▸ Work item
Lines before the one containing "efficient, one connection, one processor, N consumers." are left out; that line and every line after it, through the end of the records, are to be reproduced exactly.

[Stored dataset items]
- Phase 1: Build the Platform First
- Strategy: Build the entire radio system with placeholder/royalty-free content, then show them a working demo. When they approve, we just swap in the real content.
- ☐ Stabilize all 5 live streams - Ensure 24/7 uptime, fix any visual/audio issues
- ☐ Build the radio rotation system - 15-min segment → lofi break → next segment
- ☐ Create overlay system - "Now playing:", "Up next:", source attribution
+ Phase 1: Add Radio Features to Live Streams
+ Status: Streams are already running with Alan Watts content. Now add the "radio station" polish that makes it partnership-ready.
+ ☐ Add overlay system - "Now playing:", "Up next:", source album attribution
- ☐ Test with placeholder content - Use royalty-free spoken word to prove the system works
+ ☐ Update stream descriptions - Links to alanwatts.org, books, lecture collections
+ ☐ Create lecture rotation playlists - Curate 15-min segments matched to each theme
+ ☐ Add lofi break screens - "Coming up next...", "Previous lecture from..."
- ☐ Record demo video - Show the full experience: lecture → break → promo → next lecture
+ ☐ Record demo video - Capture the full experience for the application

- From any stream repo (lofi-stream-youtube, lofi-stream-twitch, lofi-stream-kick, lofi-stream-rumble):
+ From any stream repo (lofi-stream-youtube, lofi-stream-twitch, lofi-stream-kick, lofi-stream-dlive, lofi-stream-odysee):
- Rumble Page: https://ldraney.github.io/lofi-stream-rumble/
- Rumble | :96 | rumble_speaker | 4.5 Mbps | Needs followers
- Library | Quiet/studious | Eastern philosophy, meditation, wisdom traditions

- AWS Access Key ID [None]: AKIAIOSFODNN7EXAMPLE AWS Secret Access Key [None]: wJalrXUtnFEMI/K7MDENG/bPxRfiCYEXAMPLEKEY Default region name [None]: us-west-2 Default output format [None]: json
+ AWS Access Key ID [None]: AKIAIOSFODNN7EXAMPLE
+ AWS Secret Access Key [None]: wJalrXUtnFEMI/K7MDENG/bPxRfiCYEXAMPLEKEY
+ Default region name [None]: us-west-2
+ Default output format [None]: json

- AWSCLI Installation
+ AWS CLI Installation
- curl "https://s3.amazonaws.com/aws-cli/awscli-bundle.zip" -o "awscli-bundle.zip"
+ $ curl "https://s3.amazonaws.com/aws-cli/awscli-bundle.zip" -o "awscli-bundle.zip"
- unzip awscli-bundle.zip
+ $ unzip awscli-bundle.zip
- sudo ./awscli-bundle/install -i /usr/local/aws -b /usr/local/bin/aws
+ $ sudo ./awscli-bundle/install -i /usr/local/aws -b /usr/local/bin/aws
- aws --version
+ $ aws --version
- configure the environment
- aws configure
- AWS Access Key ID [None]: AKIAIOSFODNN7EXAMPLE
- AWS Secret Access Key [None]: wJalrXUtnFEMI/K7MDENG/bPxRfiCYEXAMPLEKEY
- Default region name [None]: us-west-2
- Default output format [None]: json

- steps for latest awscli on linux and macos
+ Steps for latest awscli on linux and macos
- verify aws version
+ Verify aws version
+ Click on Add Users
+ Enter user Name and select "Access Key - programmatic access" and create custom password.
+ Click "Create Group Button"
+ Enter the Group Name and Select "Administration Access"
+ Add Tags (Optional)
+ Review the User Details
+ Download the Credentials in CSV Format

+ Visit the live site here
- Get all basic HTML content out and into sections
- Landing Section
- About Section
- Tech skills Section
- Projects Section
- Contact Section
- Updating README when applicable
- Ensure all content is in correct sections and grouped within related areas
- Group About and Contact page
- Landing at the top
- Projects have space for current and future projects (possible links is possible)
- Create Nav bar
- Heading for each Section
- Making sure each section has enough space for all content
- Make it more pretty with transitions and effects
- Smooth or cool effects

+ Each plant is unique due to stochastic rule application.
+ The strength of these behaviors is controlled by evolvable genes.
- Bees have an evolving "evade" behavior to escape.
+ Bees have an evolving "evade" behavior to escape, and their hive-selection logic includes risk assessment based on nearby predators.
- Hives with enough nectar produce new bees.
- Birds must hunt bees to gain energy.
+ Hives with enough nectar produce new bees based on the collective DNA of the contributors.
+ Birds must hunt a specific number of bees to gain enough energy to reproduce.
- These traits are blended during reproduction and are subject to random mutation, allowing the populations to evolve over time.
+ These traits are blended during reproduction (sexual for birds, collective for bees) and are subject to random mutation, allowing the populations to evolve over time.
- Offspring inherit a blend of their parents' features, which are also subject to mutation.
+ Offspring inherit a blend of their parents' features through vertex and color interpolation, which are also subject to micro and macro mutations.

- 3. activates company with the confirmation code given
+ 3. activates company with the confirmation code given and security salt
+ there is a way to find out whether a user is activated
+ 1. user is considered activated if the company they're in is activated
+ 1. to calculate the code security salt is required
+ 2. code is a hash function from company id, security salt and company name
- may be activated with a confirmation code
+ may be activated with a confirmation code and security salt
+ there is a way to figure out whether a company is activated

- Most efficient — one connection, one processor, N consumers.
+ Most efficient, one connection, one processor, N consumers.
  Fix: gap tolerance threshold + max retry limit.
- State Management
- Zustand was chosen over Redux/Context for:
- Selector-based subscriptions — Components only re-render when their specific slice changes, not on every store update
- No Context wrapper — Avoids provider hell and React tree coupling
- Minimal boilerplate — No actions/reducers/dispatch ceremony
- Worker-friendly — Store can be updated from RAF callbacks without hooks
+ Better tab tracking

▸ Your response
+ Most efficient, one connection, one processor, N consumers.
  Fix: gap tolerance threshold + max retry limit.
- State Management
- Zustand was chosen over Redux/Context for:
- Selector-based subscriptions — Components only re-render when their specific slice changes, not on every store update
- No Context wrapper — Avoids provider hell and React tree coupling
- Minimal boilerplate — No actions/reducers/dispatch ceremony
- Worker-friendly — Store can be updated from RAF callbacks without hooks
+ Better tab tracking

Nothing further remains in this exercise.